• Problem to work on: The records that follow are to be copied word for word. Pictures should be omitted.

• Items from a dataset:
--- START ---

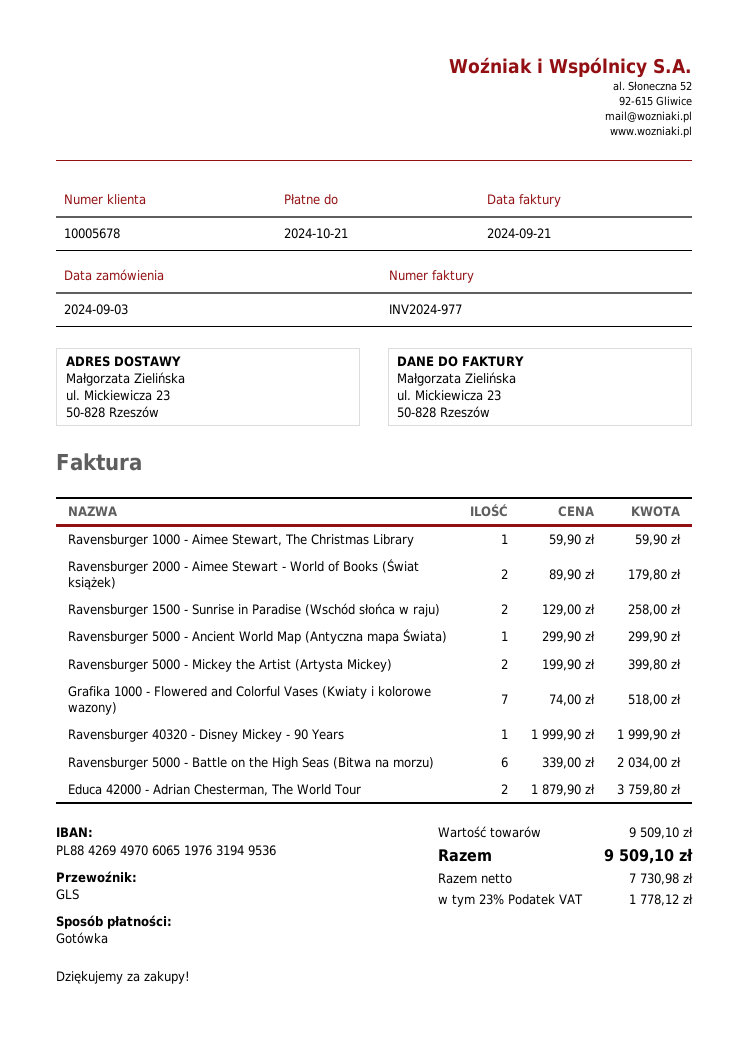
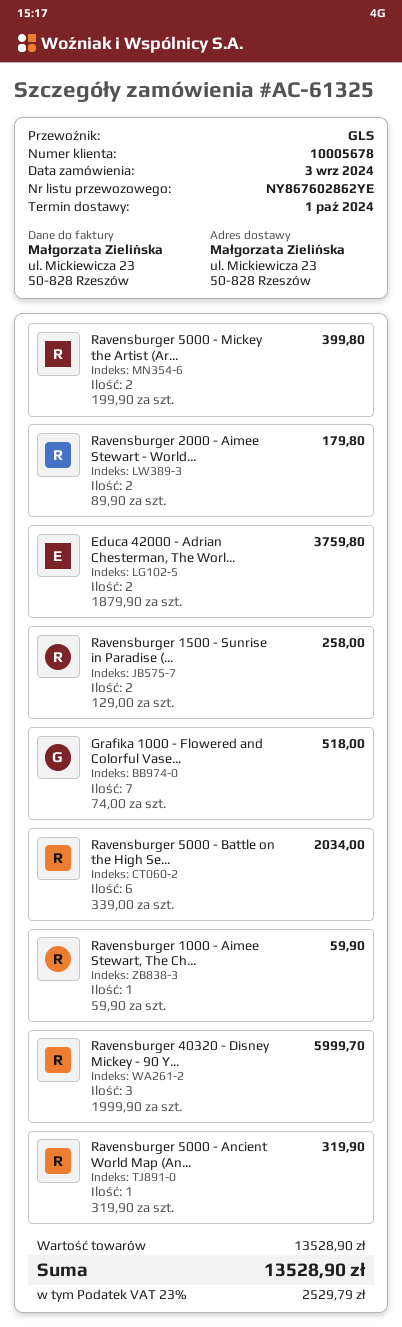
Ravensburger 5000 - Ancient World Map (Antyczna mapa Świata): 1 x 299.90 = 299.90 -> 1 x 319.90 = 319.90
Ravensburger 40320 - Disney Mickey - 90 Years: 1 x 1999.90 = 1999.90 -> 3 x 1999.90 = 5999.70
subtotal: 9509.10 -> 13528.90
tax: 23% = 1778.12 -> 23% = 2529.79
total: 9509.10 -> 13528.90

--- END ---

• Problem solution:
Ravensburger 5000 - Ancient World Map (Antyczna mapa Świata): 1 x 299.90 = 299.90 -> 1 x 319.90 = 319.90
Ravensburger 40320 - Disney Mickey - 90 Years: 1 x 1999.90 = 1999.90 -> 3 x 1999.90 = 5999.70
subtotal: 9509.10 -> 13528.90
tax: 23% = 1778.12 -> 23% = 2529.79
total: 9509.10 -> 13528.90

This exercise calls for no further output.